What to do> In the material below, find all lines with the string "class" and copy them.

+===+

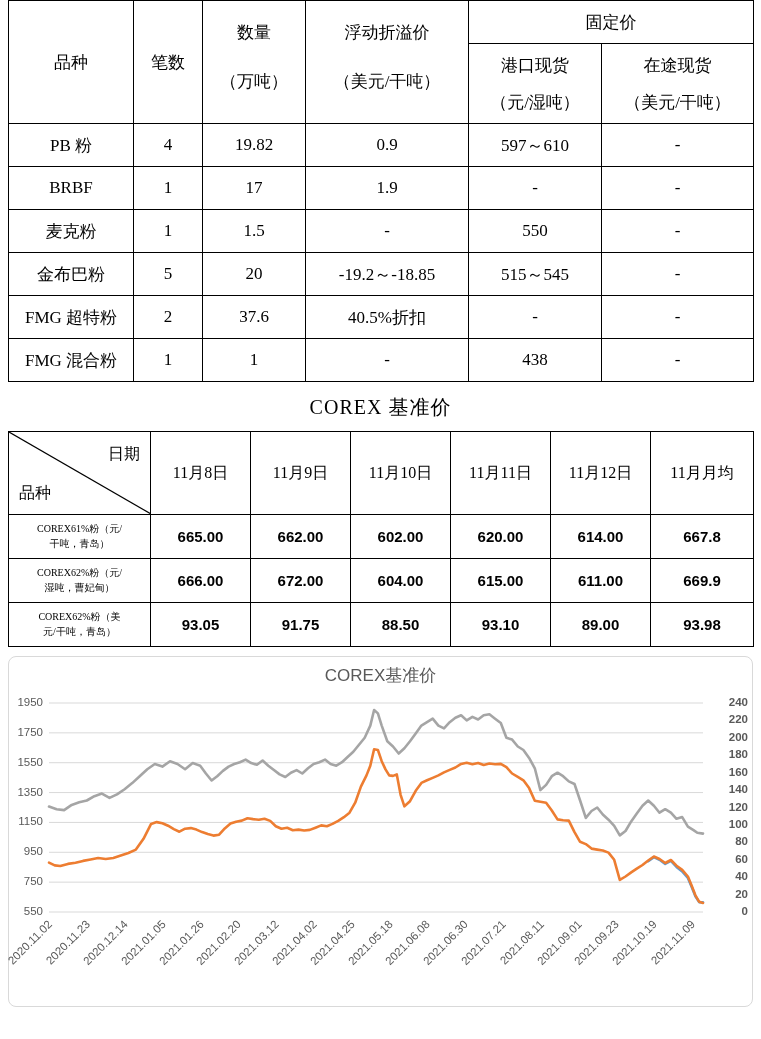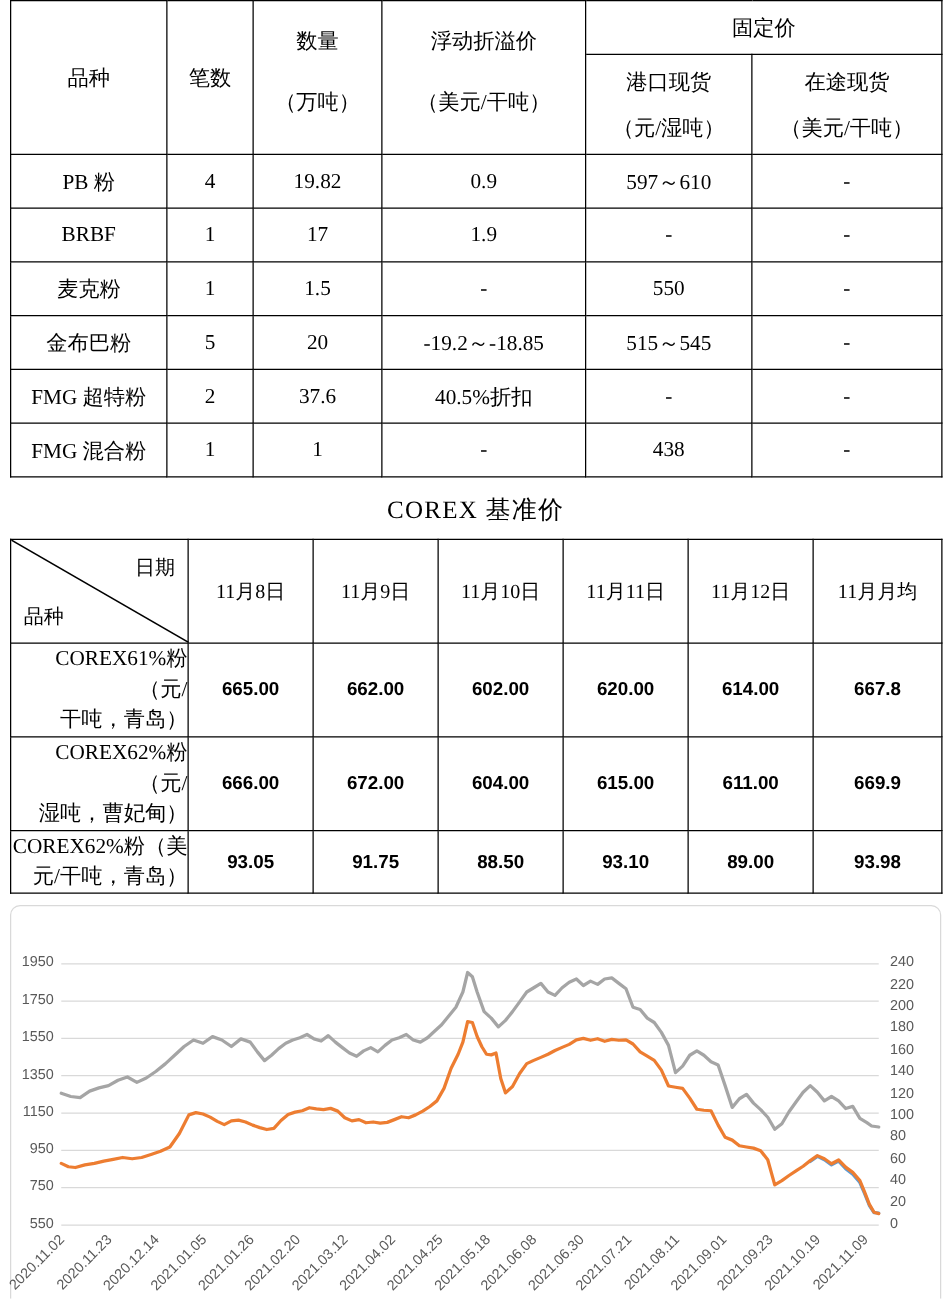--- a/index.html
+++ b/index.html
@@ -23,7 +23,7 @@
   .t2 td{border:1.5px solid #000;text-align:center;vertical-align:middle;padding:0;}
   .t2 .hrow td{height:82px;font-size:16px;}
   .t2 tbody td{height:43px;}
-  .t2 .rowlab{font-size:17px;line-height:1.45;text-align:right;}
+  .t2 .rowlab{font-size:10px;line-height:1.45;}
   .t2 .val{font-family:"Liberation Sans","DejaVu Sans",sans-serif;font-size:15px;font-weight:600;}
   .corner{position:relative;}
   .corner svg{position:absolute;left:0;top:0;}

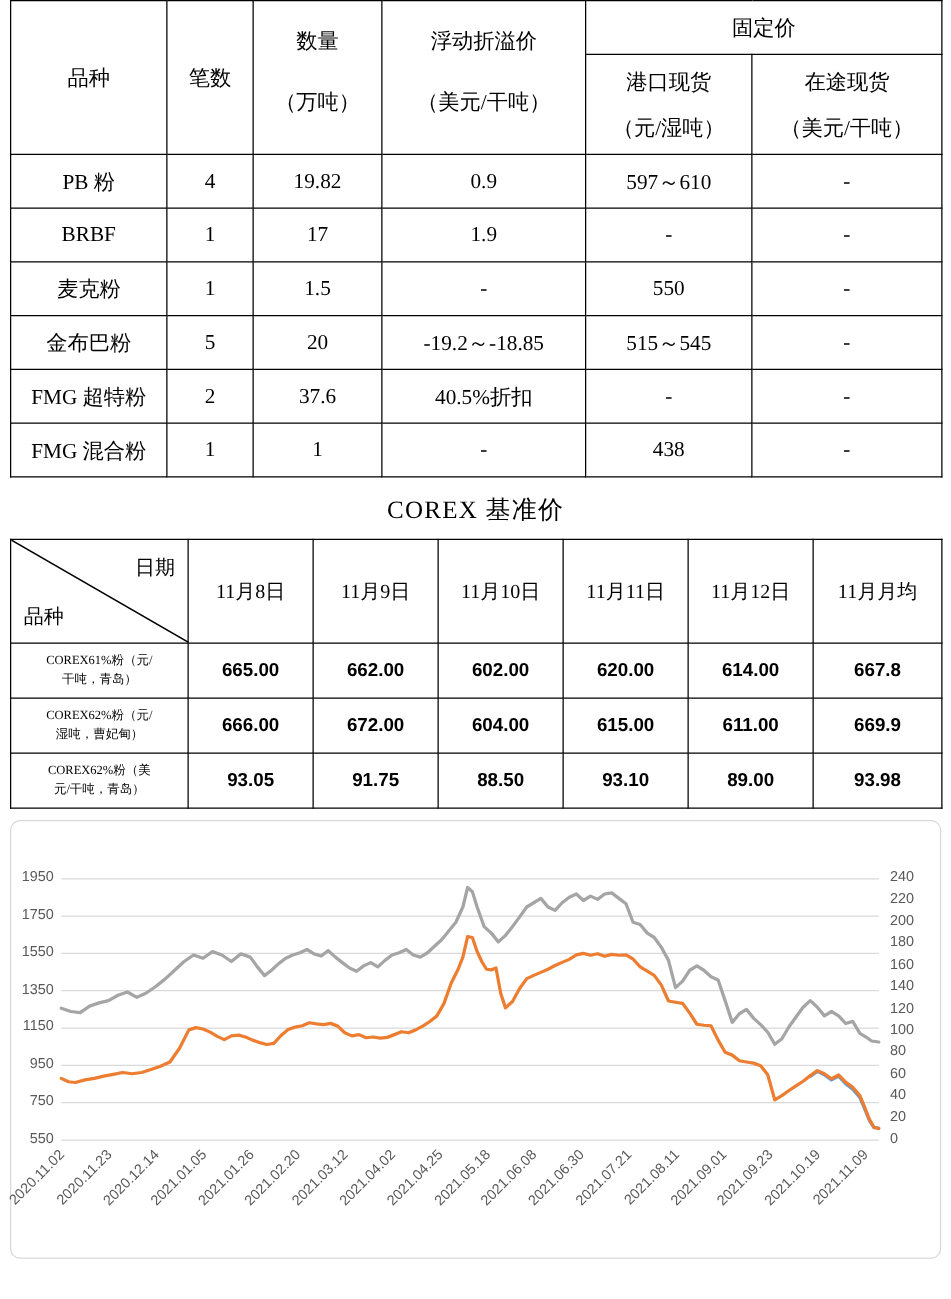--- a/index.html
+++ b/index.html
@@ -207,6 +207,7 @@
   </table>
 
   <div class="chartbox">
+    <div class="chart-title">COREX基准价</div>
     <svg id="chart-svg" width="743" height="349" viewBox="0 0 743 349" style="position:absolute;left:0;top:0;">
         <line x1="40" x2="694" y1="46" y2="46" stroke="#D9D9D9" stroke-width="1"></line>
         <line x1="40" x2="694" y1="75.85714285714286" y2="75.85714285714286" stroke="#D9D9D9" stroke-width="1"></line>

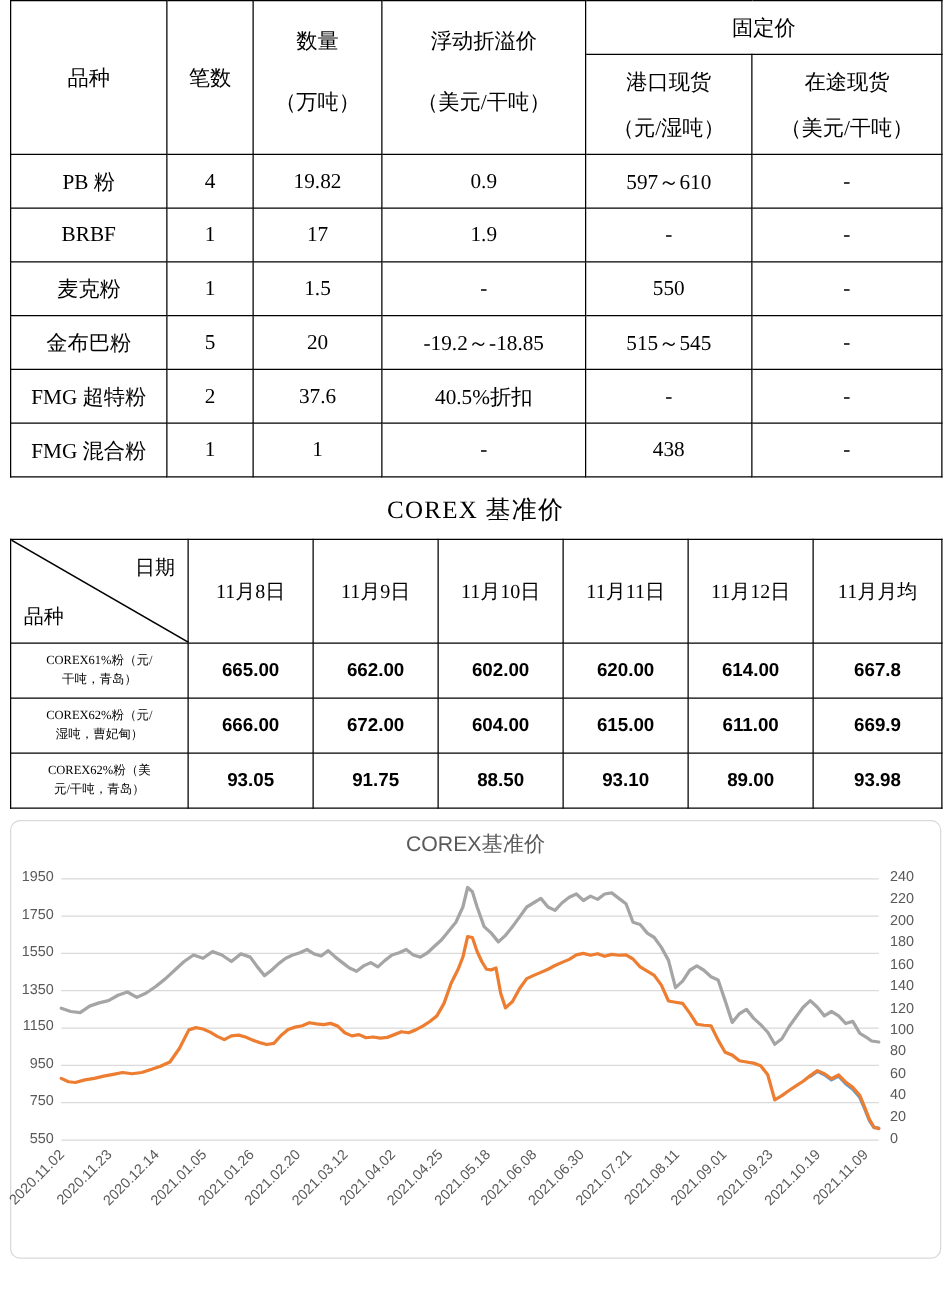--- a/index.html
+++ b/index.html
@@ -36,7 +36,7 @@
   .chart-title{position:absolute;left:0;top:7px;width:100%;text-align:center;
                font-size:17px;color:#595959;}
   .ylab{position:absolute;width:34px;text-align:right;font-size:11.5px;color:#595959;left:0;}
-  .ylab2{position:absolute;width:36px;text-align:left;font-size:11.5px;color:#595959;left:703px;}
+  .ylab2{position:absolute;width:36px;text-align:right;font-size:11.5px;color:#595959;left:703px;font-weight:bold;}
   .xlab{position:absolute;width:0;height:0;top:261px;}
   .xlab span{position:absolute;right:3px;top:0;white-space:nowrap;font-size:11.5px;color:#595959;
              transform:rotate(-45deg);transform-origin:100% 0;}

+===+

Exercise result>
   <div class="chartbox">
+    <div class="chart-title">COREX基准价</div>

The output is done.